_Description of the task:_
Work out how many lines in the data that follows contain "sign". Write nothing but the number.

#####

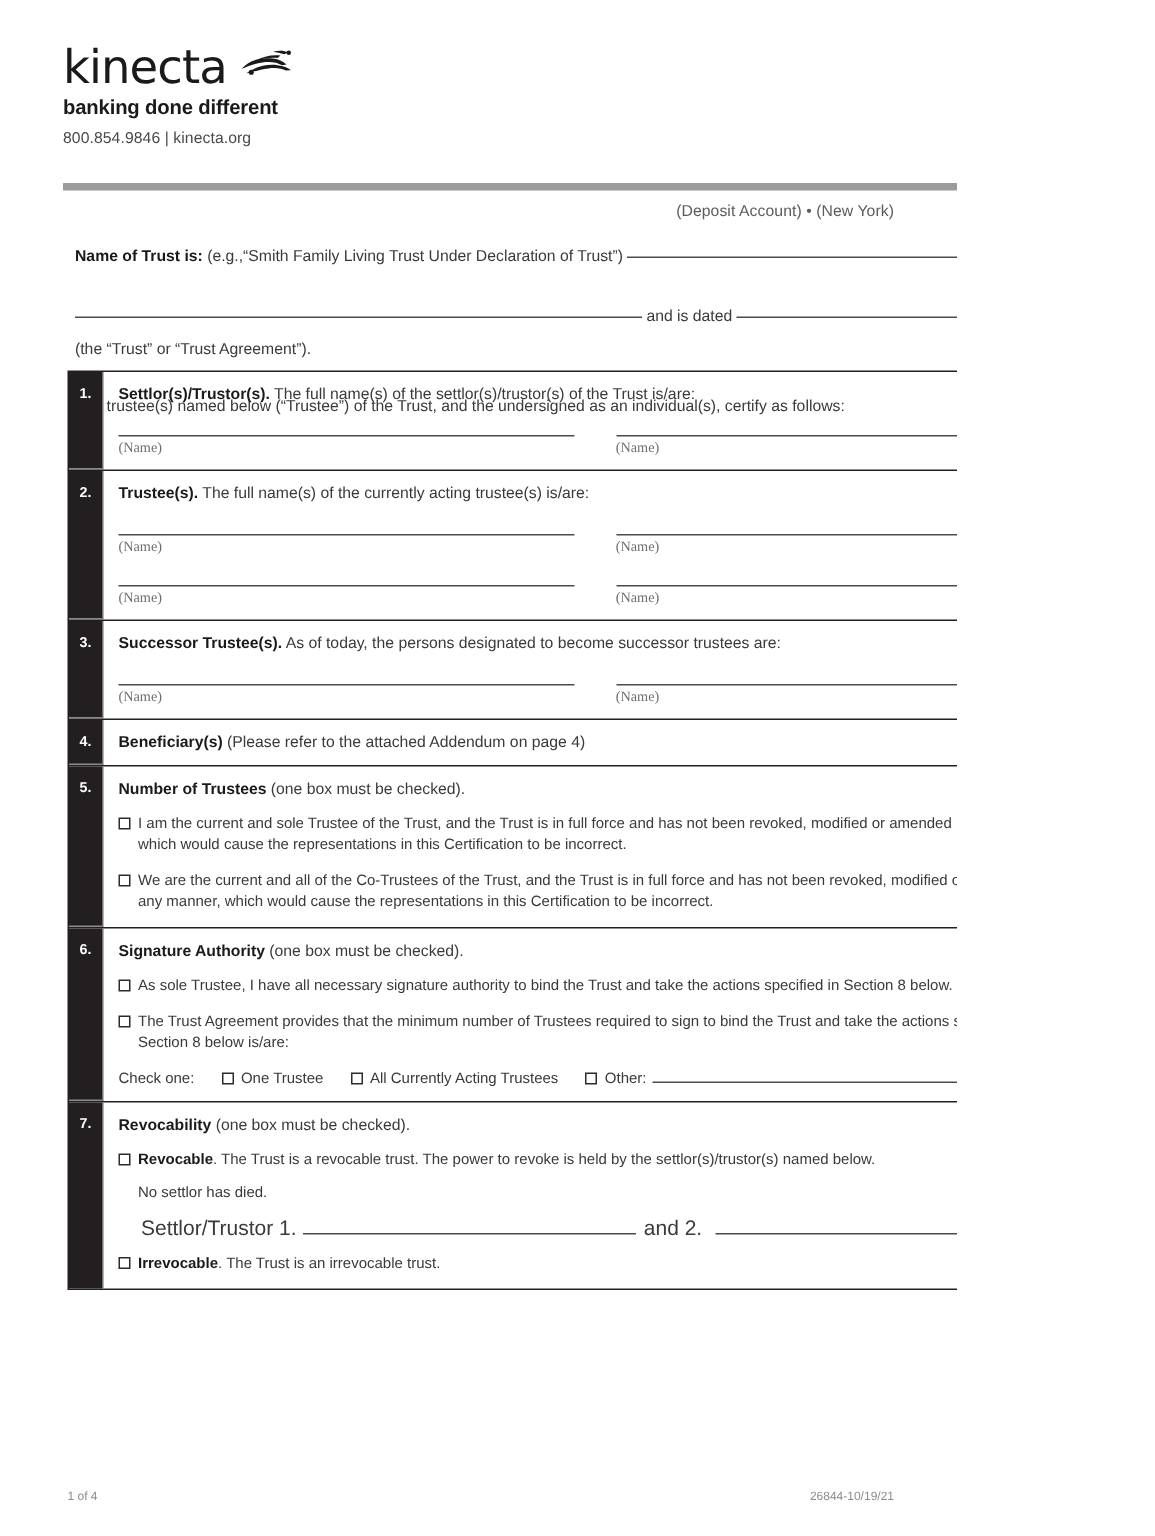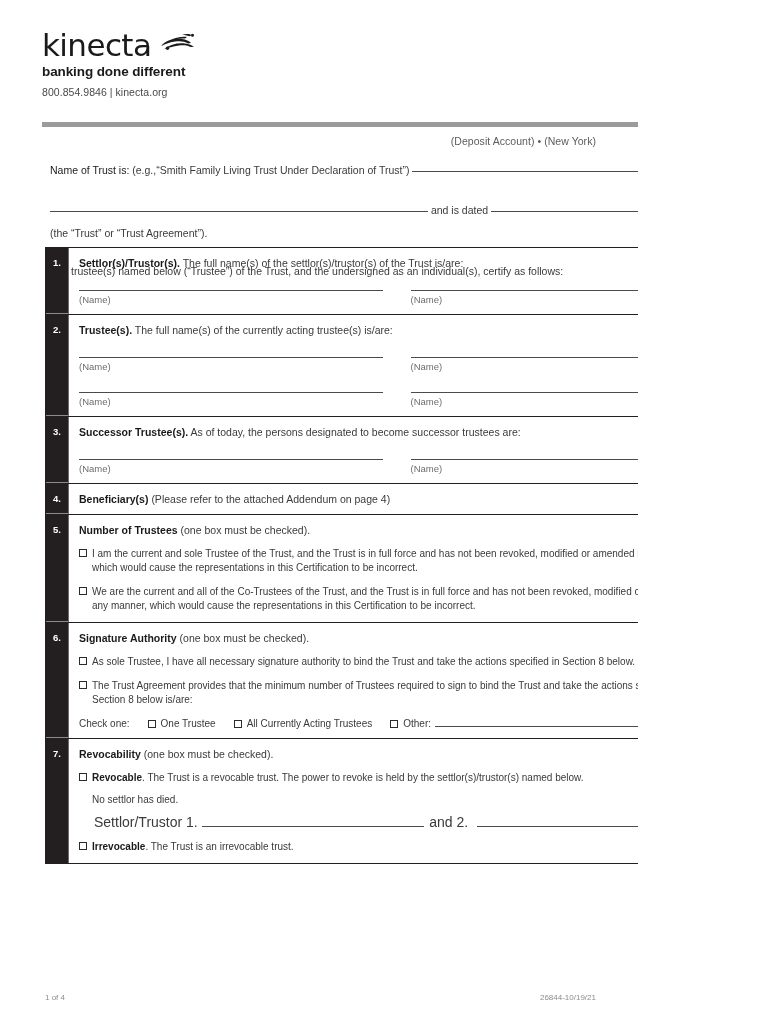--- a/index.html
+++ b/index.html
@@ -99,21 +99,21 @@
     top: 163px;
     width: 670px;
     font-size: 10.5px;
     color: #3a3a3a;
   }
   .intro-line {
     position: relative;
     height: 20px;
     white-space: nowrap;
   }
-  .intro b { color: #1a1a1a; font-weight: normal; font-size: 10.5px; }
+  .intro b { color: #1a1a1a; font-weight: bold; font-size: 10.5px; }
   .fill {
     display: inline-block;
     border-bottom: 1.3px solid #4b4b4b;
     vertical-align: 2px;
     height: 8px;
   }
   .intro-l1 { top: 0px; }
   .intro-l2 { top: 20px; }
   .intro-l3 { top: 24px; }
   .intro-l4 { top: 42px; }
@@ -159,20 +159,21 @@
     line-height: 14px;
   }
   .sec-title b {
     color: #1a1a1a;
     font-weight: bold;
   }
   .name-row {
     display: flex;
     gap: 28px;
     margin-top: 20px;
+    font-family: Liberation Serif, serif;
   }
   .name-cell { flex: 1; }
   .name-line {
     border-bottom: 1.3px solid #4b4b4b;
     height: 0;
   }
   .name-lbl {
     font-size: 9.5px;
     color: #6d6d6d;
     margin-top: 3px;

#####

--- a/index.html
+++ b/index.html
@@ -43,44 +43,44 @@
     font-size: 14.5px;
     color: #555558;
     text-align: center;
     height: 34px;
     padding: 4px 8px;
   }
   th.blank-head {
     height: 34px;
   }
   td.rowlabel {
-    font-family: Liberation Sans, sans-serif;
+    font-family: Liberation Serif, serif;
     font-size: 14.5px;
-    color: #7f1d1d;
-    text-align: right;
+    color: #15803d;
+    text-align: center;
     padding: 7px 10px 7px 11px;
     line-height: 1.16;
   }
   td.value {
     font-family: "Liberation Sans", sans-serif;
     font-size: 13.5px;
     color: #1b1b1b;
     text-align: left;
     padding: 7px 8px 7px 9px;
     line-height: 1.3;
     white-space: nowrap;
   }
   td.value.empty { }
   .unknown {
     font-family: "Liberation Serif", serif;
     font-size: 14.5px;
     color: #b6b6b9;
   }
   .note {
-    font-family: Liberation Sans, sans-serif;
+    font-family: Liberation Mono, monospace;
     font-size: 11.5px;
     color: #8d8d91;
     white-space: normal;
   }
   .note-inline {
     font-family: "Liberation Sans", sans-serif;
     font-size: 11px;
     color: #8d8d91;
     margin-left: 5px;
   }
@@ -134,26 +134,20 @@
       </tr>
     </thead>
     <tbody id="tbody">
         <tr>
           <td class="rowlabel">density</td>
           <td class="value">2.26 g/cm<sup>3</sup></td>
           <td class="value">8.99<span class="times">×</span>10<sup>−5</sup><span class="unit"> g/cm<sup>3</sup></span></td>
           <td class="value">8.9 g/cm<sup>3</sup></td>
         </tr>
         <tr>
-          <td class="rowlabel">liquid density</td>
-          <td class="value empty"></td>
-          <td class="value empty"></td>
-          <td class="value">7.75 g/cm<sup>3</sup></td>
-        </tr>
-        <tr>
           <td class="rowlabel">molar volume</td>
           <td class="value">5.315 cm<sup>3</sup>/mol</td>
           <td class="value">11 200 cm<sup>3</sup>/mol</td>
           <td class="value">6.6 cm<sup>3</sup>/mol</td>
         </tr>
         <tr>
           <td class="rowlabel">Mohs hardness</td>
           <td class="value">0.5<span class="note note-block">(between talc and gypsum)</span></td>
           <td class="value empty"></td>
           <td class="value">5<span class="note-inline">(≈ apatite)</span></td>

#####

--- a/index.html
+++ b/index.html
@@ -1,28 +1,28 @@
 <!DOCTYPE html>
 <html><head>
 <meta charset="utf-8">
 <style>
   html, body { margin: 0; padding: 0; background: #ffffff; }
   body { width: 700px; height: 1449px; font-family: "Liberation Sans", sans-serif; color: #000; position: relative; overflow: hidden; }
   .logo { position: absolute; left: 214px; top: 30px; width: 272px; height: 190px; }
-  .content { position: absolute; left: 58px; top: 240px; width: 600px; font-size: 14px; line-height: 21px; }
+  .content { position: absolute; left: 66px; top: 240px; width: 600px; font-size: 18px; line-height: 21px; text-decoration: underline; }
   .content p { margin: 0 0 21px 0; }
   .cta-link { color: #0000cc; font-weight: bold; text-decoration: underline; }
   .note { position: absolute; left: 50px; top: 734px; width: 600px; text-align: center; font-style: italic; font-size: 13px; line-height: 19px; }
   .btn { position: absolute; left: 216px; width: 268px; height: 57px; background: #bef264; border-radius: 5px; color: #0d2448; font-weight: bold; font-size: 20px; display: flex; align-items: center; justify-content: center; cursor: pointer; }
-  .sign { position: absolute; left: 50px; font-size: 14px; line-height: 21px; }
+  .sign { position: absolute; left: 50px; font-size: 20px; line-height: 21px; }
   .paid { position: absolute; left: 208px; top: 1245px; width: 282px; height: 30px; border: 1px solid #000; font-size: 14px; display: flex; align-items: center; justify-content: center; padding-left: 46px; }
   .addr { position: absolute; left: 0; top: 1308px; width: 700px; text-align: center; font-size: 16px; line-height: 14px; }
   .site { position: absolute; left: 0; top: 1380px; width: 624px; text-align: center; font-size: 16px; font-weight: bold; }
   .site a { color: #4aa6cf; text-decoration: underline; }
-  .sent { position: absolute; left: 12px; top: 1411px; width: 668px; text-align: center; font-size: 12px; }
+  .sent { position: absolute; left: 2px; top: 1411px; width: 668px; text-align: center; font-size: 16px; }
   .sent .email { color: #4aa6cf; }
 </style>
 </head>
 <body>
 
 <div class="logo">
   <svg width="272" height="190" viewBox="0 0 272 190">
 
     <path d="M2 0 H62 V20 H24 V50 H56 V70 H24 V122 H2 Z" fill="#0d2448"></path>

#####

_Response box:_
2